06/01/2022

La mairie a décidé de fermer son service public de fossoyeurs

Mourir à Rennes va bientôt coûter trois fois plus cher

Par Lucie Inland

La majorité socialiste aux manettes à Rennes a décidé de fermer son service municipal de fossoyeurs. Conséquence : enterrer un proche va coûter trois à quatre fois plus cher.

Mourir est un moment de la vie inévitable et coûteux, précisément ce qui se passe après le dernier souffle. Préparer le corps en chambre mortuaire ou en pompes funèbres pour sa future inhumation ou crémation, puis l’accueillir au cimetière dans sa sépulture, qu’il faut ensuite entretenir, autant d’actes obligatoires pour des raisons légales et sanitaires qu’il faut payer. Et la facture est de plus en plus élevée, surtout si la municipalité décide de fermer son service public de fossoyeurs, laissant les prestations funéraires dans les seules mains des entreprises funéraires privées. C’est ce qui se passe à Rennes depuis septembre 2021.

Sylvain Blanchet est un des sept fossoyeurs embauchés par la ville de Rennes. Fin décembre, dans la salle de pause du personnel au cimetière de l’Est, il revient sur leur mobilisation dès l’annonce de la fermeture du service. Ce service a été créé en 1954 par le maire Henri Fréville pour aider les Rennais face à l’augmentation constante des prix des prestations des marbriers, rappelle Sylvain :

« Il n’était pas du tout socialiste, et c’est une maire socialiste qui nous enlève ça… »
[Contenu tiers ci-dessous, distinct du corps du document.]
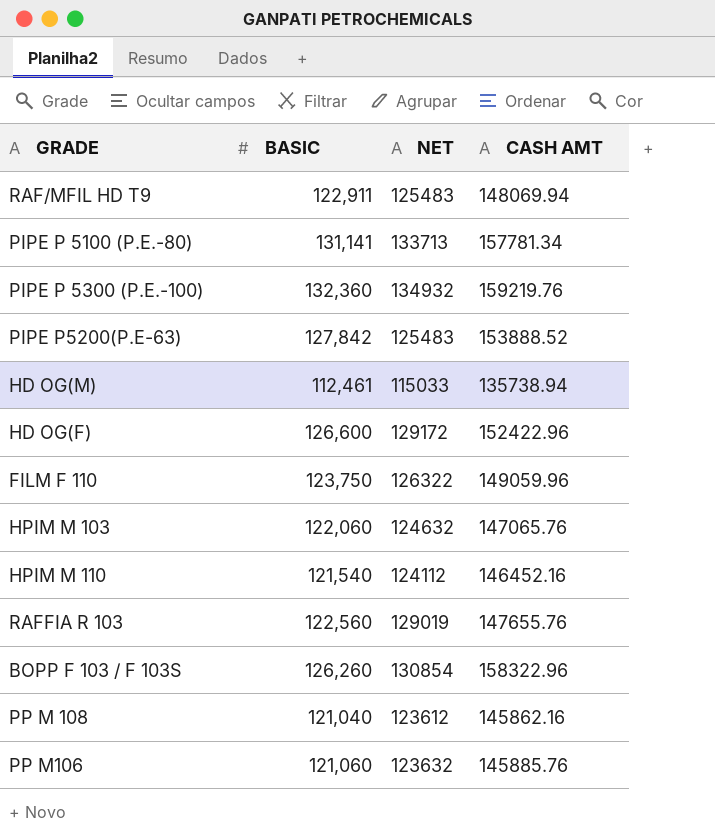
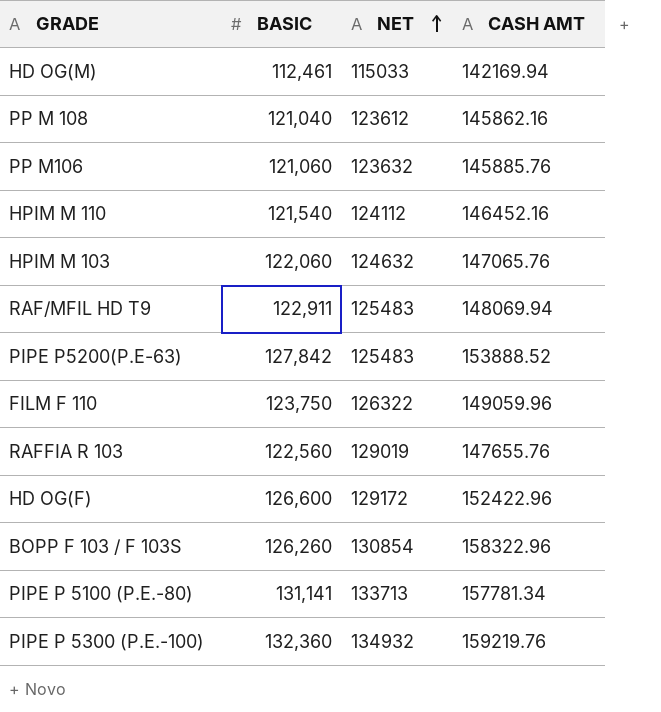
row order: none -> NET ascending
HD OG(M) | CASH AMT: 135738.94 -> 142169.94

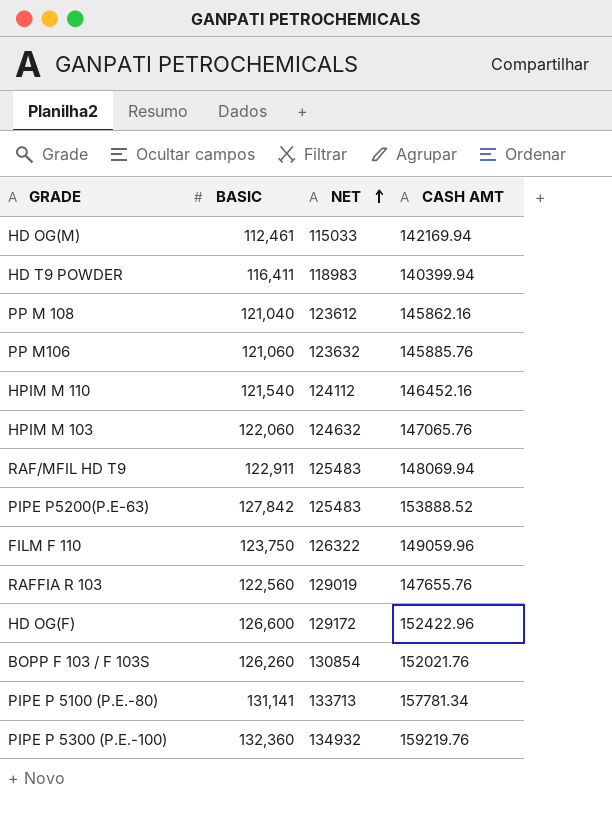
row HD T9 POWDER: none -> 116,411 | 118983 | 140399.94
BOPP F 103 / F 103S | CASH AMT: 158322.96 -> 152021.76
Le 10 septembre, ils sortent de leur devoir de réserve et se mettent en grève, soutenus par le syndicat Sud. « On a appris ça à midi, on est parti. L’enterrement prévu l’après-midi a dû être annulé. » Un geste qui a surpris la municipalité, qui s’attendait à une réaction discrète. Puis ils se sont mobilisés tous les jours « sur les marchés, on a obtenu 3.000 signatures de soutien », mais aucun élu n’a accepté de s’entretenir avec eux. « C’est politique » est la seule réponse adressée ou « ce n’est pas le moment d’en parler ». Un mois plus tard, ils retournent travailler mais n’ont rien à faire, la municipalité faisant déjà appel aux services d’une entreprise privée. Depuis, rien n’a évolué et chacun attend son reclassement d’ici fin mai, soit dans le privé, soit dans d’autres services de la ville. Sylvain résume :

« On vit au jour le jour. »

Environ 400 euros de plus

Le site dédié aux cimetières rennais renseigne toujours de nombreuses informations concernant les tarifs en vigueur et l’actualité, mais rien ne mentionne la décision de la maire Nathalie Appéré et son équipe de fermer le service des fossoyeurs. Ni leur lutte pour ne pas disparaître dans l’indifférence et encore moins la différence des prix des travaux, selon qu’ils sont réalisés par la ville ou dans le privé.

Sylvain Blanchet a fait les comptes : « En faisant la moyenne des prix de trois marbriers de Rennes, et même pas les plus élevés ». Ainsi, un creusement de tombe standard pour adulte coûtant 181 euros en 2020 est estimé à 500 ou 600 euros maintenant qu’il est réalisé dans le privé. Mises bout à bout, en plus de la légère augmentation des tarifs de la ville depuis le 1er janvier 2022 pour les actes qu’elle assure encore, ces dépenses rendent l’accès à des funérailles dignes plus difficile car au moins trois à quatre fois plus coûteuses :

« On n’a pas la tête à comparer les prix quand on perd quelqu’un, c’est là que certains en profitent, c’est moche. »

Le fossoyeur évoque également des travaux réalisés de façon pas toujours soignée par certaines entreprises privées, sans rentrer dans les détails, devoir de réserve oblige.

« C’est la mort à crédit. » La fin du service des fossoyeurs municipaux de la ville de Rennes est le premier maillon de la chaîne d’une casse du service public local, comme ce qui se passe aussi à la bibliothèque des Champs Libres. Mais si l’on peut vivre sans emprunter de livres, personne n’échappe à la mort et à son coût fixé par des entreprises obéissant d’abord à des logiques de rentabilité plutôt que de service communautaire. Rennes rejoint la liste des villes ayant fait ce choix, qui aura forcément des répercussions sur ses finances et la qualité des prestations funéraires à long terme. Sylvain Blanchet déplore le manque de réponse de la municipalité de Rennes et de concertation dans cette décision, mais ne regrette rien :

« Personne ne pensait que ça allait être autant médiatisé, mais c’est ce qu’il fallait. »

Photo d’illustration : Cimetière de l’Est à Rennes en 2013, prise par Lektz via Wikimedia Commons. Certains droits réservés.